Friday 11 September 2015

KFC and gastro

On Thursday night my 2 year old daughter started throwing up about 4.30pm and continued to do so every half an hour.  By 7pm the poor little soul was exhausted and miserable and Mum couldn't take any more...so off to the hospital we went (I should mention, as I've noticed a few Americans have joined, that this service is free in Australia).

The staff were really kind, telling us there were several cases of gastro going around.  We were put in the "handle with gloves" bays and my daughter soon relaxed after some anti-nausea medication. I was super impressed with their non judgmental approach.  I was never made to feel like an "over reacting" Mum.   I was musing on this, when I overheard a doctor tell the family in the bay nextdoor to monitor their daughter's diet.

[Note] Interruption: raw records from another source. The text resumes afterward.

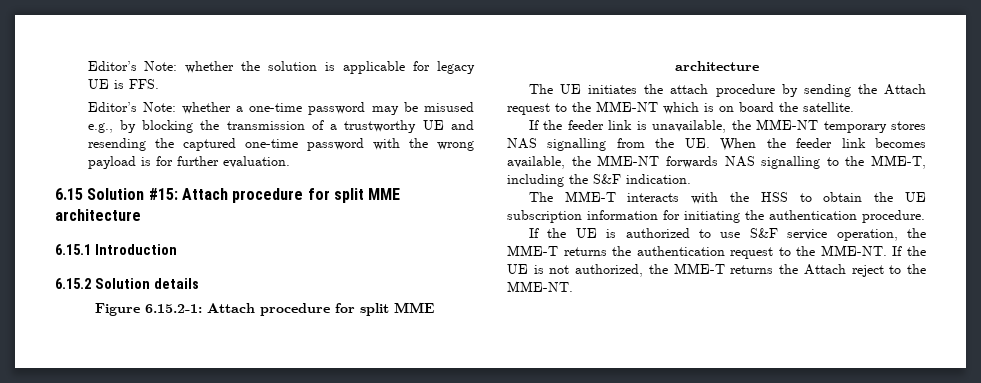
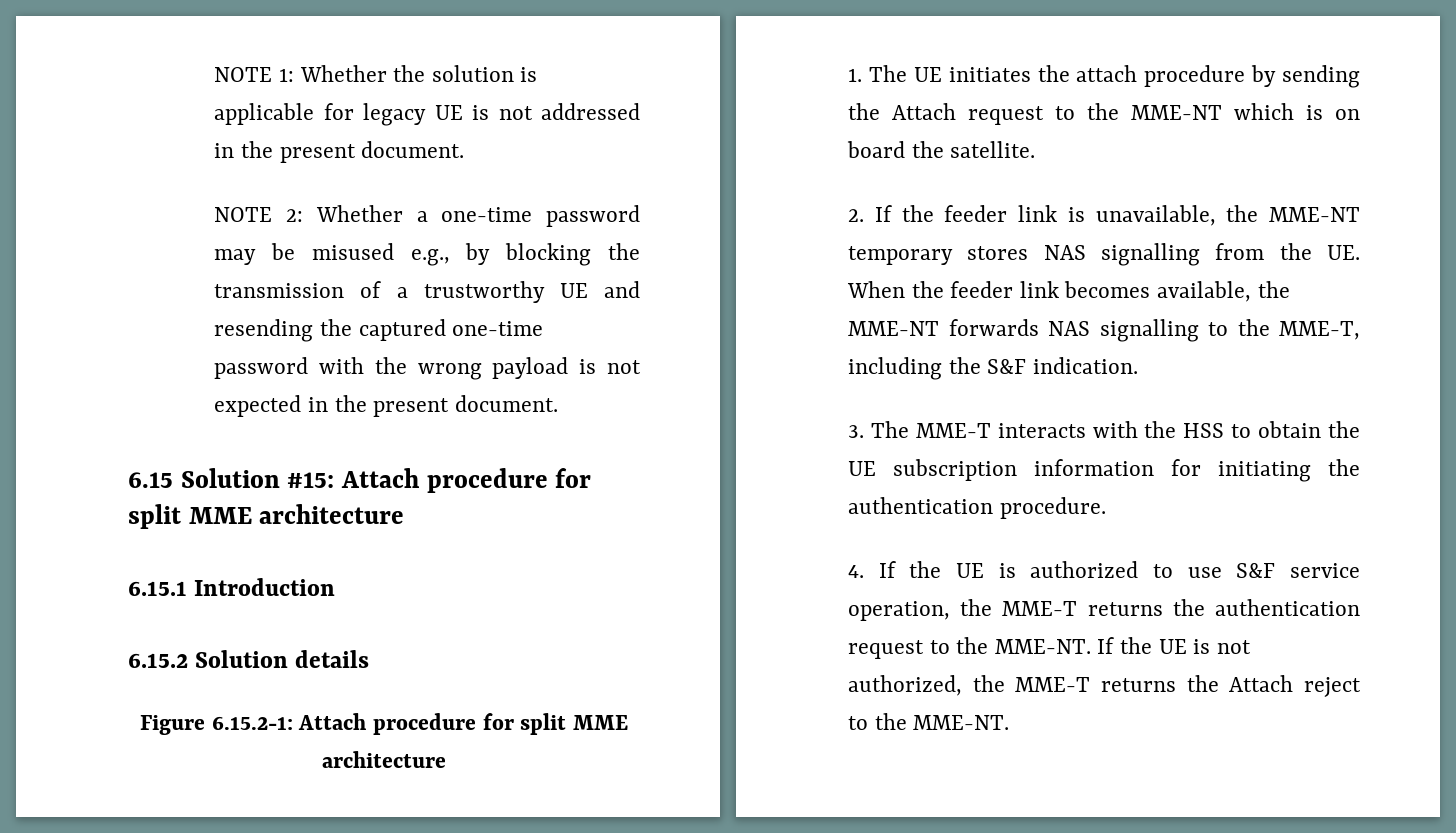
- Editor’s Note: whether the solution is applicable for legacy UE is FFS.
- Editor’s Note: whether a one-time password may be misused e.g., by blocking the transmission of a trustworthy UE and resending the captured one-time password with the wrong payload is for further evaluation.
+ NOTE 1: Whether the solution is applicable for legacy UE is not addressed in the present document.
+ NOTE 2: Whether a one-time password may be misused e.g., by blocking the transmission of a trustworthy UE and resending the captured one-time password with the wrong payload is not expected in the present document.
- The UE initiates the attach procedure by sending the Attach request to the MME-NT which is on board the satellite.
+ 1. The UE initiates the attach procedure by sending the Attach request to the MME-NT which is on board the satellite.
- If the feeder link is unavailable, the MME-NT temporary stores NAS signalling from the UE. When the feeder link becomes available, the MME-NT forwards NAS signalling to the MME-T, including the S&F indication.
+ 2. If the feeder link is unavailable, the MME-NT temporary stores NAS signalling from the UE. When the feeder link becomes available, the MME-NT forwards NAS signalling to the MME-T, including the S&F indication.
- The MME-T interacts with the HSS to obtain the UE subscription information for initiating the authentication procedure.
+ 3. The MME-T interacts with the HSS to obtain the UE subscription information for initiating the authentication procedure.
- If the UE is authorized to use S&F service operation, the MME-T returns the authentication request to the MME-NT.
+ 4. If the UE is authorized to use S&F service operation, the MME-T returns the authentication request to the MME-NT.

"No probs" said the Dad casually
The doctor went on to recommend "no dairy, lots of veggies and plenty of fluids....avoid soft drink" there was an almost pleading tone to the doctor's voice.

Soft drink!  Who on earth would give their child a can of Coke straight after a fit of Gastro?!  And it only got worse - when I walked past to leave I saw the child (maybe 6 or 7 years old) eating a big box of KFC.  When I saw this, all judgments left me and I was overwhelmed by a genuine sadness - where are our health and education systems failing that some people have so little nutritional understanding?  Or perhaps what is even more frustrating is that we've built a food supply chain that can sell a box of fat-covered chemicals at a much cheaper price than fresh food...

Now I'm no Saint - who doesn't enjoy a McDonald's chocolate sundae (sauce on the bottom and top thanks) every now and again.  And perhaps, just maybe, that is the only food option these parents had available to them.....?


Friday 4 September 2015

18 months to live - what would you do?

Mr TJ is my Dad's bestie from High School - they have a friendship that has spanned 50 odd years, several countries, a couple of marriages, business ups and downs and a health scare or two...(may you all have a friend like this xo)

I met TJ when I was little, really little and he seemed like the biggest human being on earth!  He is very tall and generously proportioned but I have never been scared of him even when I only came up to his knee caps.  He is kind to the core and has a hearty, warm and frequently-used laugh.  He is the personification of the image we push to our children of Santa.

TJ has devoted his life to protecting our marine life particularly from large, foreign (and often illegal) fishing vessels.  I am sure his intimidating frame and big, burly voice helped him on the job (but I'd rather keep the Santa Clause imagery!).  It's a particular type of lifestyle - endless patrolling of the sea and complete exposure to the sun...the latter of which will ultimately cost him his life.  TJ has Grade 4 skin cancer and has been given 18 months to live.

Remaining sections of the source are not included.